*** ENTRIES SUPPLIED Section Begins ***

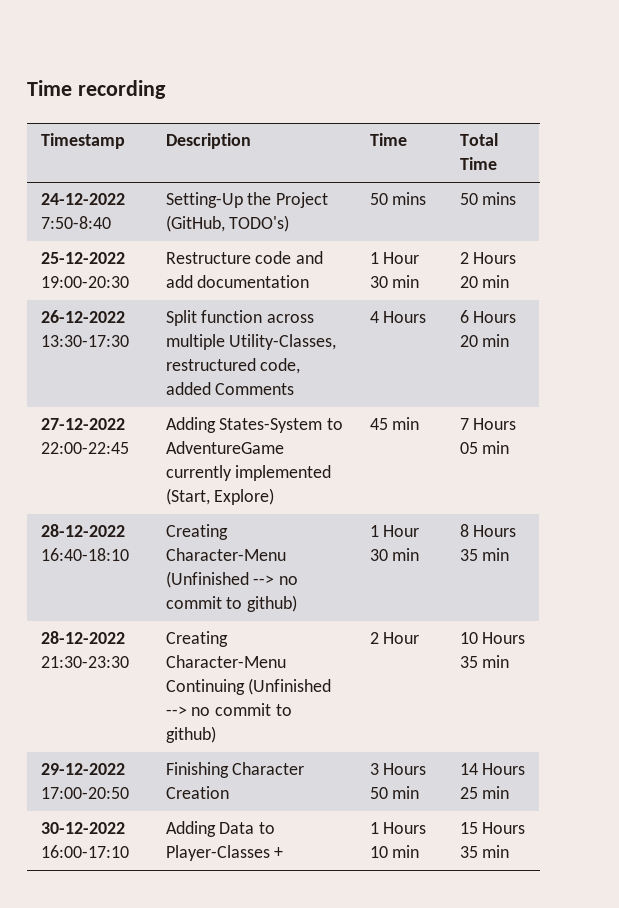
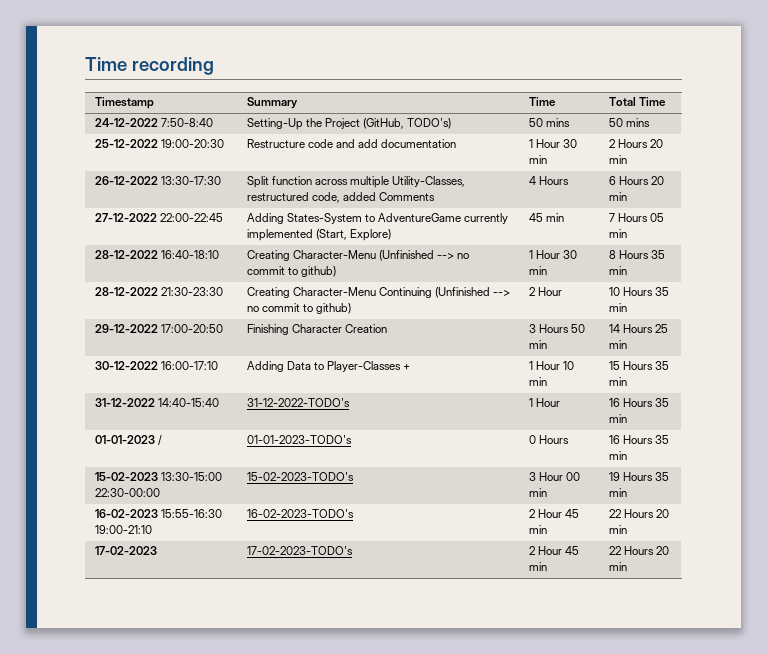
- Timestamp | Description | Time | Total Time
+ Timestamp | Summary | Time | Total Time
- 30-12-2022 16:00-17:10 | Adding Data to Player-Classes + | 1 Hours 10 min | 15 Hours 35 min
+ 30-12-2022 16:00-17:10 | Adding Data to Player-Classes + | 1 Hour 10 min | 15 Hours 35 min
+ 31-12-2022 14:40-15:40 | 31-12-2022-TODO's | 1 Hour | 16 Hours 35 min
+ 01-01-2023 / | 01-01-2023-TODO's | 0 Hours | 16 Hours 35 min
+ 15-02-2023 13:30-15:00 22:30-00:00 | 15-02-2023-TODO's | 3 Hour 00 min | 19 Hours 35 min
+ 16-02-2023 15:55-16:30 19:00-21:10 | 16-02-2023-TODO's | 2 Hour 45 min | 22 Hours 20 min
+ 17-02-2023 | 17-02-2023-TODO's | 2 Hour 45 min | 22 Hours 20 min

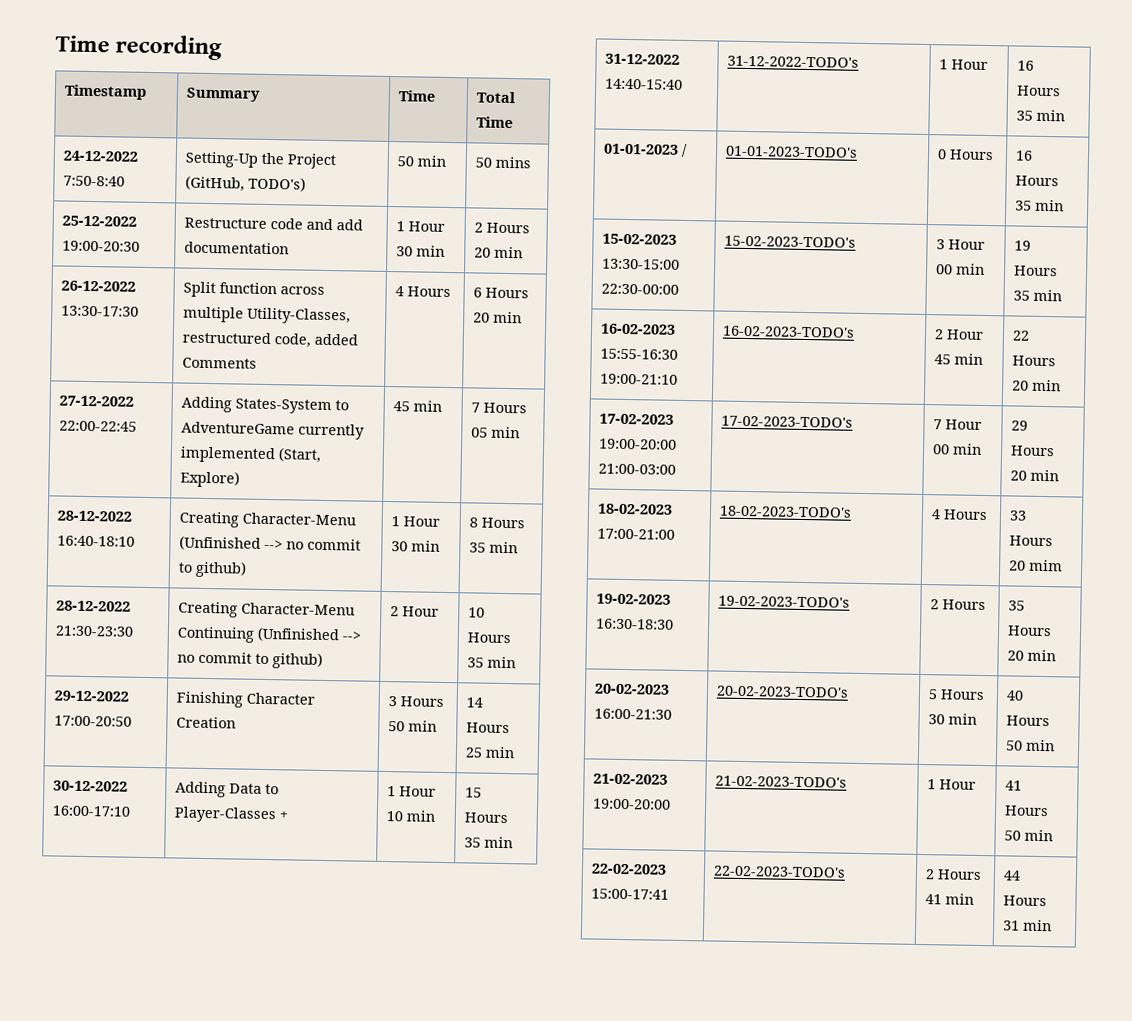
- 24-12-2022 7:50-8:40 | Setting-Up the Project (GitHub, TODO's) | 50 mins | 50 mins
+ 24-12-2022 7:50-8:40 | Setting-Up the Project (GitHub, TODO's) | 50 min | 50 mins
- 17-02-2023 | 17-02-2023-TODO's | 2 Hour 45 min | 22 Hours 20 min
+ 17-02-2023 19:00-20:00 21:00-03:00 | 17-02-2023-TODO's | 7 Hour 00 min | 29 Hours 20 min
+ 18-02-2023 17:00-21:00 | 18-02-2023-TODO's | 4 Hours | 33 Hours 20 mim
+ 19-02-2023 16:30-18:30 | 19-02-2023-TODO's | 2 Hours | 35 Hours 20 min
+ 20-02-2023 16:00-21:30 | 20-02-2023-TODO's | 5 Hours 30 min | 40 Hours 50 min
+ 21-02-2023 19:00-20:00 | 21-02-2023-TODO's | 1 Hour | 41 Hours 50 min
+ 22-02-2023 15:00-17:41 | 22-02-2023-TODO's | 2 Hours 41 min | 44 Hours 31 min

*** ENTRIES SUPPLIED Section Ends ***

● EXERCISE: Each line with the word "Data" in the records above belongs in the result; copy all of them.

● COMPLETED TASK:
- 30-12-2022 16:00-17:10 | Adding Data to Player-Classes + | 1 Hours 10 min | 15 Hours 35 min
+ 30-12-2022 16:00-17:10 | Adding Data to Player-Classes + | 1 Hour 10 min | 15 Hours 35 min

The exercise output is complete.